Evantia Giumba – On peut l’imaginer, et je pense que la technologie va le proposer. Mais la machine ne remplacera jamais l’humain. Justement, les développements technologiques vont faire que le contact humain va devenir de plus en plus important, de plus en plus qualitatif. Dans le voyage d’affaires, le contact humain reste le socle des partenariats de longue durée. Je ne crois pas que demain nous pourrions être réduits à un hologramme. Mais effectivement, le nombre de voyageurs qui se sentent concernés par l’aspect durable est en nette croissance. Non seulement chez les millenials, qui ont été les premiers à adopter cette façon de voyager, mais aussi chez les baby-boomers qui veulent être éco-responsables pendant leurs déplacements : il y a une prise de conscience intergénérationnelle.

Les éditeurs semblent avoir longtemps hésité entre le développement d’une super-application, ou la conception de différents outils plus spécialisés. Le dilemme est-il résolu ?

Evantia Giumba – Je pense que l’on va voir les super-applications se multiplier en 2020, notamment dans le domaine du voyage. Cela permet aux utilisateurs de s’appuyer sur un seul outil à la fois pour se connecter aux réseaux sociaux, réserver un vol, commander un taxi ou une livraison de repas, réserver des services au sol… La 5G est un facteur important, la généralisation de l’accès au wi-fi aussi.
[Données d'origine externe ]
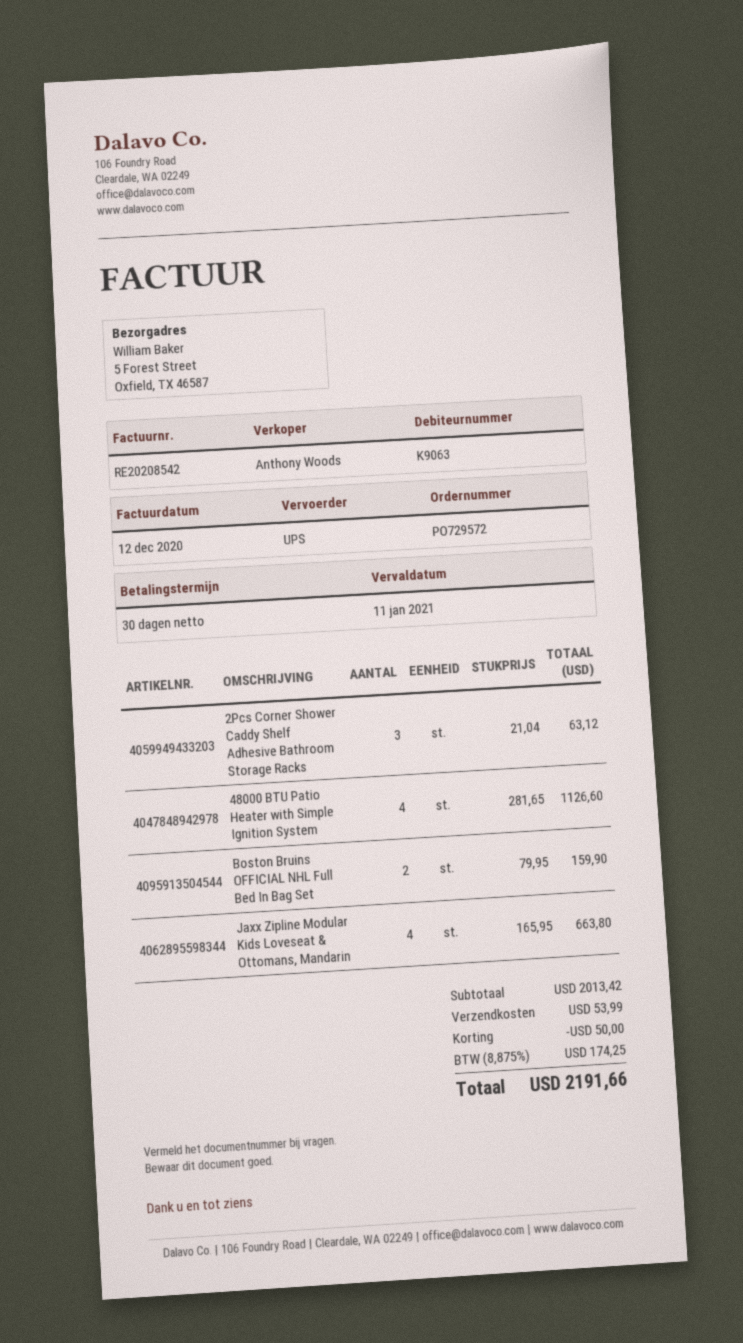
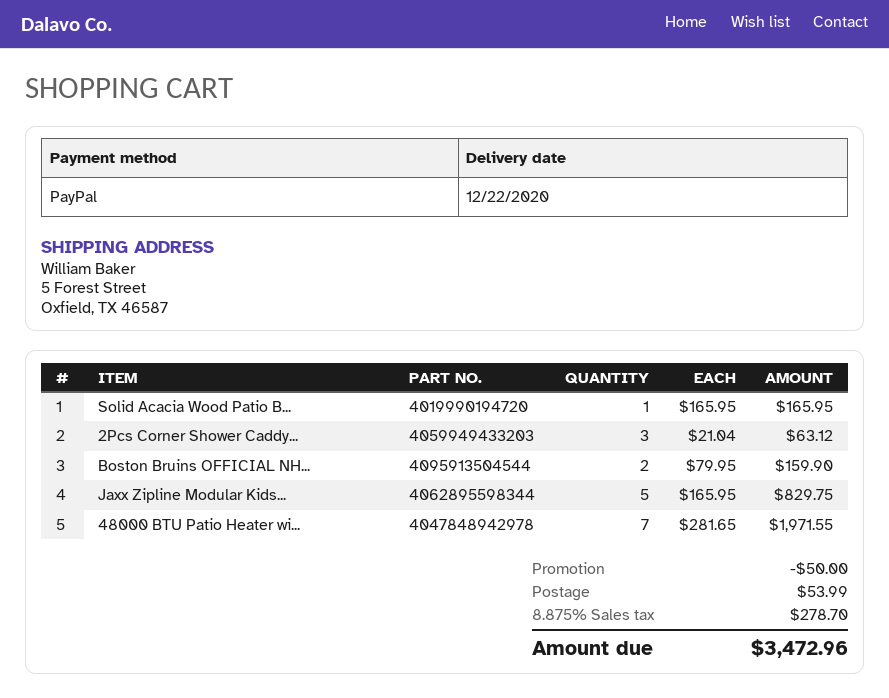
48000 BTU Patio Heater with Simple Ignition System: 4 x 281.65 = 1126.60 -> 7 x 281.65 = 1971.55
Jaxx Zipline Modular Kids Loveseat & Ottomans, Mandarin: 4 x 165.95 = 663.80 -> 5 x 165.95 = 829.75
Solid Acacia Wood Patio B...: none -> 1 x 165.95 = 165.95
tax: 8.875% = 174.25 -> 8.875% = 278.70
total: 2191.66 -> 3472.96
Le défi, c’est de trouver comment combiner au mieux ces contenus de voyage pertinents, issus de plusieurs sources… L’Asie a ouvert la voie, avec WeChat ou AliPay en Chine, Line au Japon, KakaoTalk en Corée, voire Grab à Singapour : des applications qui ont peu à peu élargi leurs domaines d’activités. Le tout en s’appuyant sur la communication des données personnelles en échange d’offres ciblées. C’est aussi ça le principe de la super-application : tout ce que l’on consomme est partagé d’un service à l’autre.
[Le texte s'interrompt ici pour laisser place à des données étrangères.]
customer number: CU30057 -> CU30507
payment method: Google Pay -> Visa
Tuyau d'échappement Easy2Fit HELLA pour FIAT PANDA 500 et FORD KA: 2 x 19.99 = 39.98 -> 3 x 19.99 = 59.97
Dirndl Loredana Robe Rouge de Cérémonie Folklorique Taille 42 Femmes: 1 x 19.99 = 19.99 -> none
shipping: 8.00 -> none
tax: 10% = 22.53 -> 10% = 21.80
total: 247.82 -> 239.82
A l’heure de ces super-applications, un géant comme Google n’est-il pas le mieux placé ?

Evantia Giumba – De par sa position, Google est présent sur plusieurs verticales, dont le voyage. Mais il y a des spécificités métiers qui font que les spécialistes peuvent construire des offres plus pertinentes, qui ciblent mieux les attentes des voyageurs. Le futur le dira, puisque ces acteurs comme Google ou Facebook progressent aussi dans cette voie. Reste à savoir la place qu’ils réussiront à prendre.

Ces acteurs contrôlent la donnée, qui est la clé…
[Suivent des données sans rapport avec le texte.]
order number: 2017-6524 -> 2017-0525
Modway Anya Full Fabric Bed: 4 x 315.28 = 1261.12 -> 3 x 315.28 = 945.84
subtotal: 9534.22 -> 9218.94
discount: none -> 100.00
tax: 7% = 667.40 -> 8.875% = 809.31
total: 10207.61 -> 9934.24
Evantia Giumba – C’est vrai, mais il y énormément de données dans l’univers du voyage, et la difficulté n’est pas vraiment de l’avoir, plutôt de savoir l’exploiter. C’est le défi aujourd’hui. On le voit par exemple dans le domaine de la fidélisation, où les acteurs doivent évoluer. La technologie va offrir une différenciation pour mieux connaître le voyageur. D’ailleurs, une technologie comme la blockchain serait très intéressante dans le domaine de la fidélisation. On en a beaucoup parlé pendant des mois, mais elle n’a pas encore vraiment fait ses preuves.

Pourquoi ?

Evantia Giumba – Il s’agit d’une technologie très intéressante mais pour laquelle les applications n’ont pas encore atteint la maturité suffisante pour être développé à grande échelle. Le développement des applications sur la blockchain prend plus de temps que ce que l’on avait imaginé.